As a documentary maker, Werner Herzog follows his muse into some strange corners (past subjects include 30,000-year-old cave paintings and a grizzy bear enthusiast). His new film is about the internet and its influence on our lives. Herzog, with his trademark severe Teutonic accent, experiences a mix of awe and uneasiness as he explores a radically changing world that’s increasingly lived online.
‘Lo and Behold’ is divided into 10 sections. In the first Herzog goes deep into the computer labs at UCLA in California to the earliest terminals, meeting the coders who, in October 1969, begat the web. The very first transmission was cut short: their attempt to type 'login' was interrupted after the first two letters.
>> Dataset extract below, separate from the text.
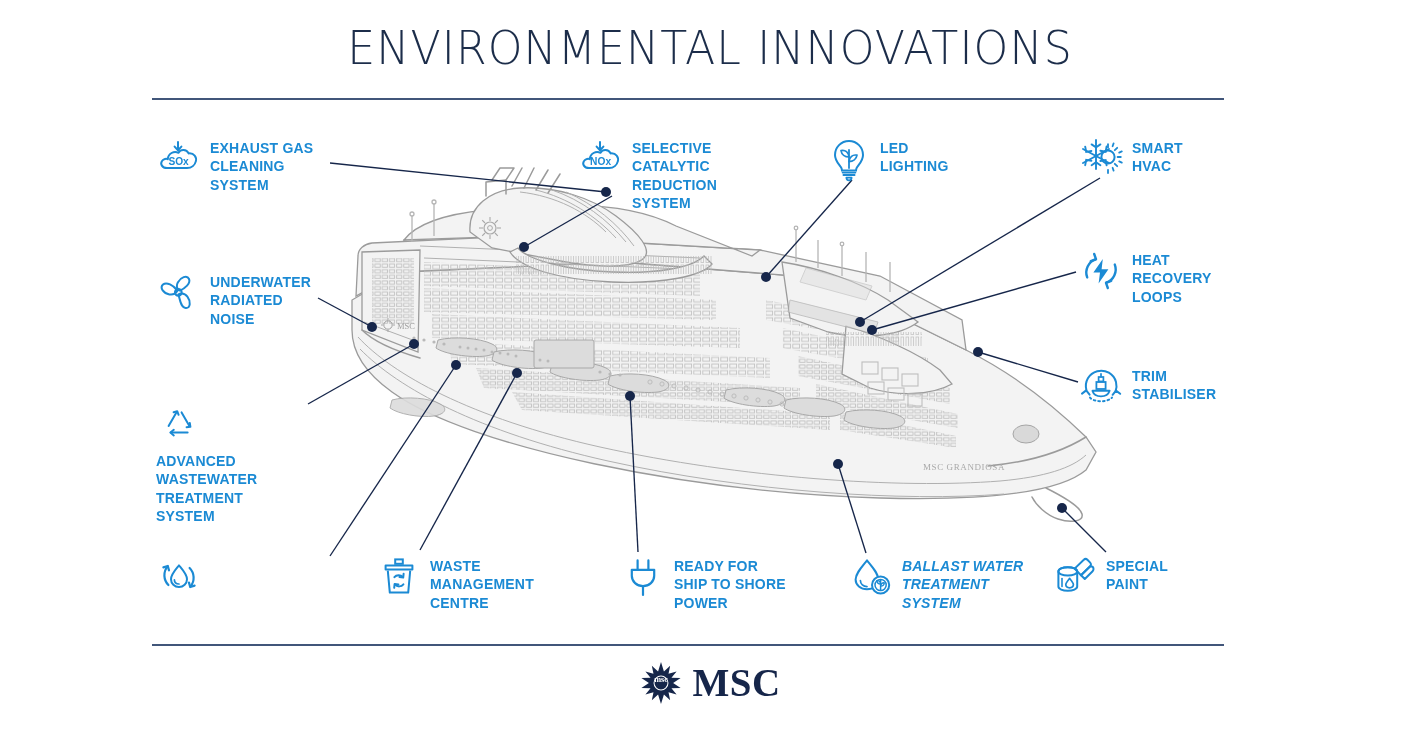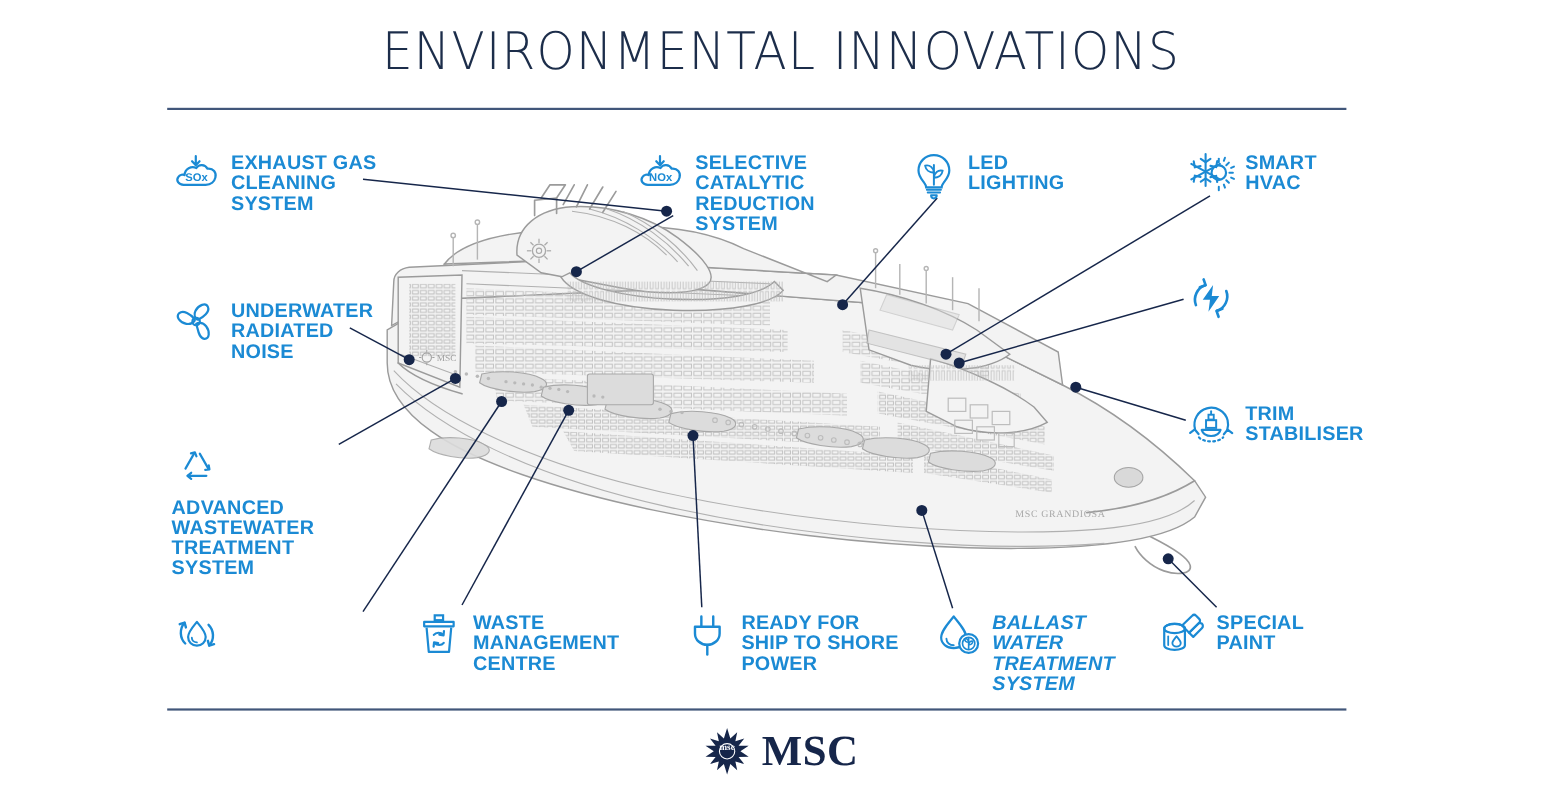"EXHAUST GAS" .callout .txt { font-size: 18px -> 14px }
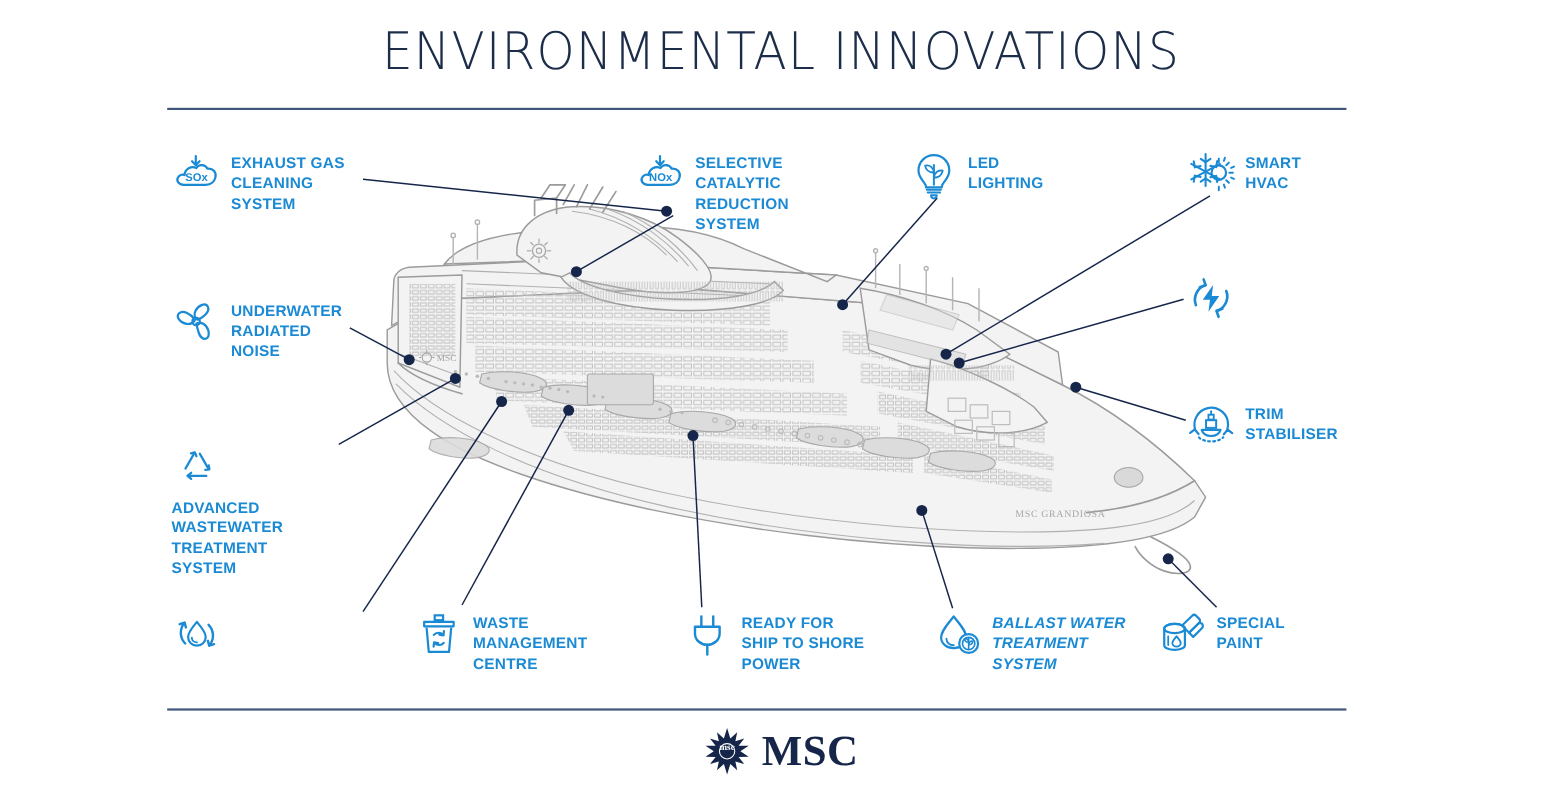"HEAT" div.txt { html: none -> <div>HEAT RECOVERY LOOPS</div> }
But Herzog is hardly a tech evangelist: ‘Lo and Behold’ gets more interesting as it chases down the scarier consequences of the technology revolution. The Catsouras family from California were trolled after images of their teenage daughter Nikki’s fatal car crash went viral. (Nikki’s mum calls the internet the ‘spirit of evil’.) Elsewhere, a legendary hacker tells us how exposed we are to cyberattack, while a mobile-phone-free Appalachian community, made electromagnetically pure for the sake of a research telescope, swears by the extra head space. We all hurtle toward the same uncertainties; Herzog’s doc reminds us to open our minds to the good, the bad, the weird and the wondrous.